Microagressions is a blog project that anyone can contribute to. It is about those little incidents that happen on a daily basis to reinforce silence, discomfort, exclusion and difference.
People post their incidents, often summarized in a few sentences and their reaction to these incidents. Some though, once read require no further explanation.
Here are a few samples:
“Ma’am, you have to wait with your own party! Excuse me, ma’am, you have to wait your turn!”
I was with my boyfriend’s family waiting to eat breakfast with Cinderella in the castle at Disney World Magic Kingdom Resort. His family is white, I’m Asian. After a half an hour wait, our party was called. The cast member tried to stop me from “following” them.
The number of people who congratulate me for “turning” my openly bisexual husband “back”. That is, if they like me, they congratulate me. If they don’t like me, they insinuate that I’m not (pretty/classy/charming/feminine) enough to be with a “real” man.
“I like my women how I like my olive oil – extra virgin ; )”
A Facebook status by a friend.
At the local diner, the waitress asked my friend what I would like to eat. Apparently, because I use a wheelchair, I am unable to order my own lunch.
“No disrespect, man.”
Man on street apologizing TO MY BOYFRIEND after harassing ME and realizing later that I was walking with a guy who was a few steps behind.
“Here, taste this. You’re the rice expert.”
I am a 15 year old Asian female.
“I don’t think I like your tone of voice.”
White male lawyer, “responding” to my politely angry sister’s question about our condo association’s roofing contract. This lawyer had had no problem answering the question posed by an angry man minutes before, of course.
“Men can’t be raped. If you’re a man you consent by default.”
Made me feel isolated.
In all these cases many people are tempted to say something like “Get over it”, “Suck it up”, “It’s no big deal”, “It’s just a joke”, “Just kidding”, “You’re taking this too seriously”, “You’re too sensitive” .
If such things were only to happen once or twice in a lifetime, or in a year, or in a month, or in a week that might be possible. But for many people these microagressions are an almost daily occurrence.
The blog states:
Each event, observation and experience posted is not necessarily particularly striking in and of themselves. Often, they are never meant to hurt – acts done with little conscious awareness of their meanings and effects. Instead, their slow accumulation during a childhood and over a lifetime is in part what defines a marginalized experience, making explanation and communication with someone who does not share this identity particularly difficult. Social others are microaggressed hourly, daily, weekly, monthly.

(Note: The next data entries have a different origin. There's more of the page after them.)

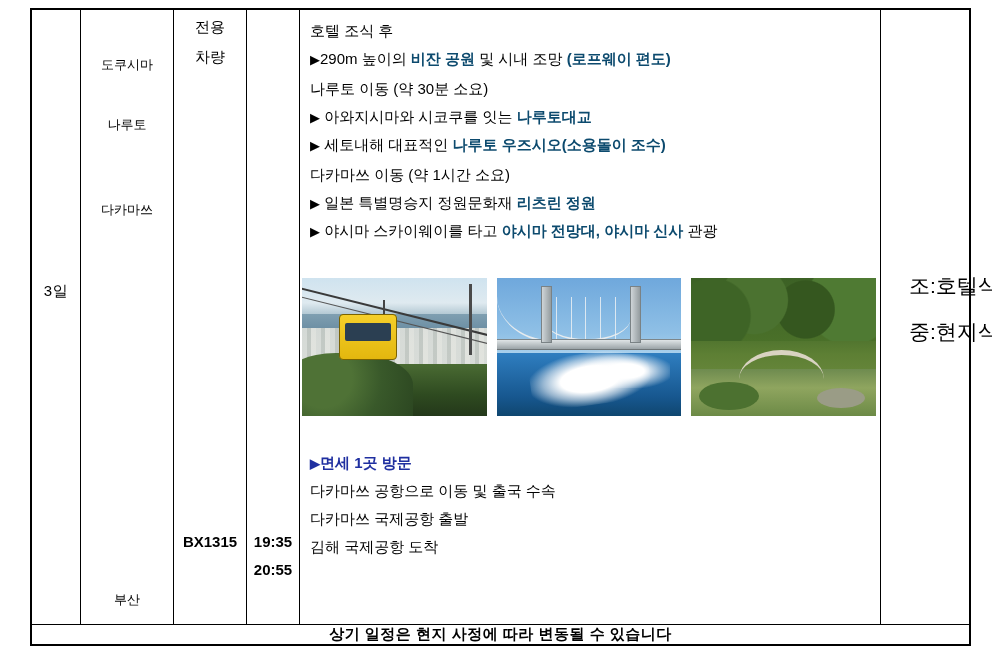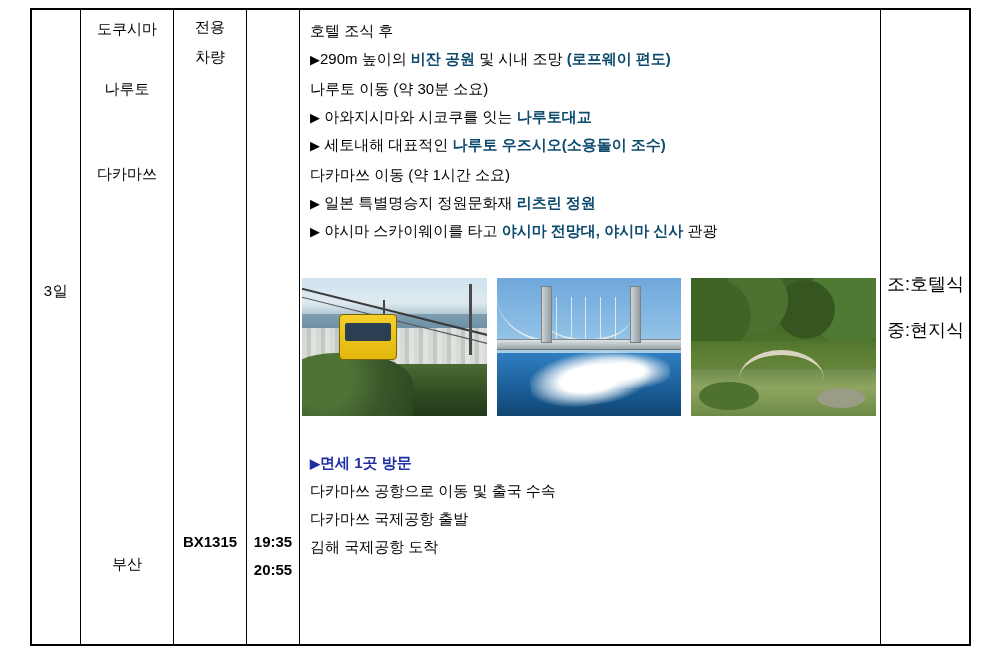--- a/index.html
+++ b/index.html
@@ -49,8 +49,9 @@
   .place-cell {
     position: relative;
     height: 100%;
-    font-size: 15px;
-    text-align: center;
+    font-size: 13px;
+    text-align: center;
+    margin-top: 36px;
   }
   .place-item {
     position: absolute;

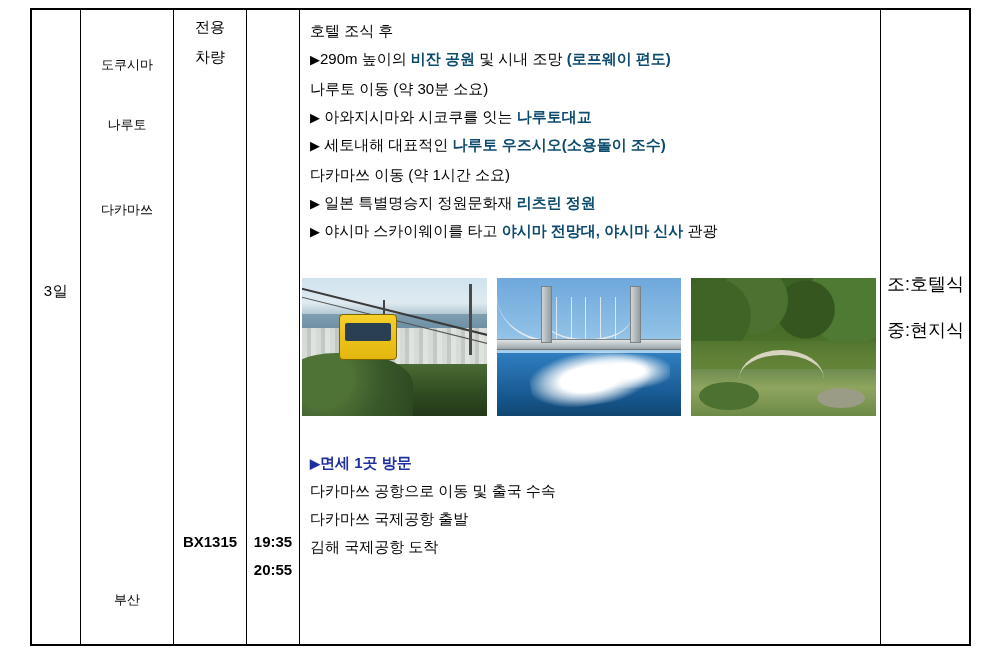--- a/index.html
+++ b/index.html
@@ -105,8 +105,9 @@
 
   .meal-cell {
     position: relative;
-    font-size: 18px;
+    font-size: 21px;
     padding-left: 6px;
+    margin-left: 22px;
   }
   .meal-item {
     position: absolute;

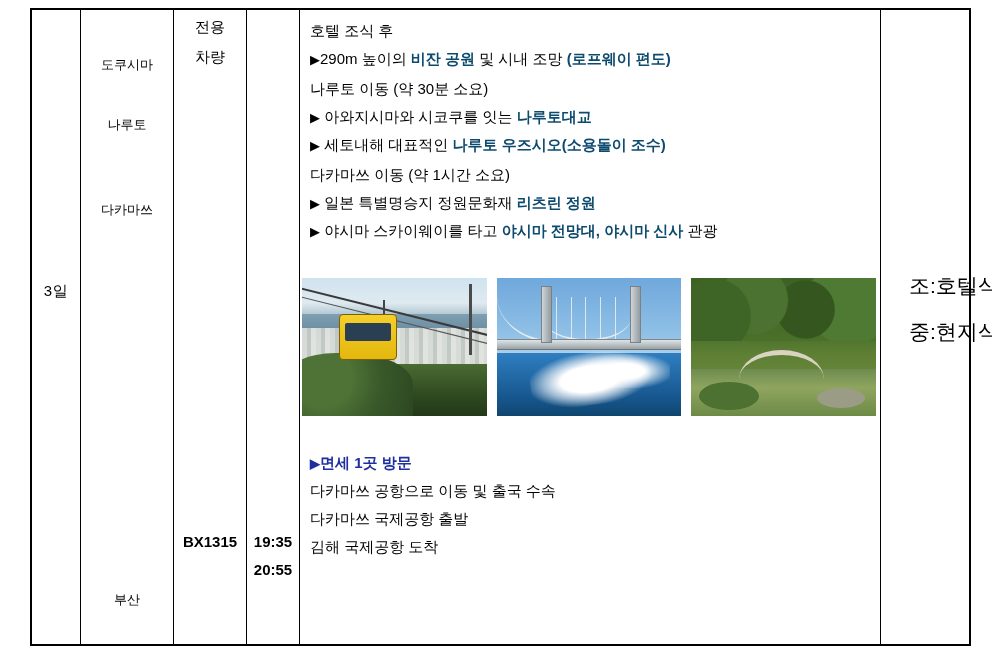--- a/index.html
+++ b/index.html
@@ -387,6 +387,9 @@
         </td>
       </tr>
 
+      <tr class="footer-row">
+        <td colspan="6">상기 일정은 현지 사정에 따라 변동될 수 있습니다</td>
+      </tr>
     </tbody>
   </table>
 </div>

this project is a response to “it’s not a big deal” – “it” is a big deal. ”it” is in the everyday. ”it” is shoved in your face when you are least expecting it. ”it” happens when you expect it the most. ”it” is a reminder of your difference. ”it” enforces difference. ”it” can be painful. ”it” can be laughed off. ”it” can slide unnoticed by either the speaker, listener or both. ”it” can silence people. ”it” reminds us of the ways in which we and people like us continue to be excluded and oppressed. ”it” matters because these relate to a bigger “it”: a society where social difference has systematic consequences for the “others.”
but “it” can create or force moments of dialogue.
The effects of these types of small moments become cumulative. Not unlike a blister developing after repeated friction on one spot of the skin. As it continues it becomes more and more painful and even debilitating in some cases.
These little unmindful moments are when we recite what we have heard, what we have been socially conditioned to accept and even believe, without question. These little unmindful moments when we blurt out something, not usually even meaning injury and not even considering injury as a possibility.
These little unmindful moments when we can’t understand the effects of our words and actions, when we don’t want to hear, or to believe what we hear.
Injury requires intent. Doesn’t it?
Note on the Title
This post’s title “A Thousand Cuts” comes from the misunderstanding of a method of execution used in ancient China which is more properly rendered slow slicing. It was often used in racist literature to illustrate the notion that Chinese people were barbarians. It was harsh by current standards but not much moreso than execution and punishment methods in use all over the world at that time. Some of those included keelhauling, the lash, electric chairs, decapitation, drawing and quartering-only outlawed in England a few years earlier than slow slicing (1870 compared to 1905) and caning.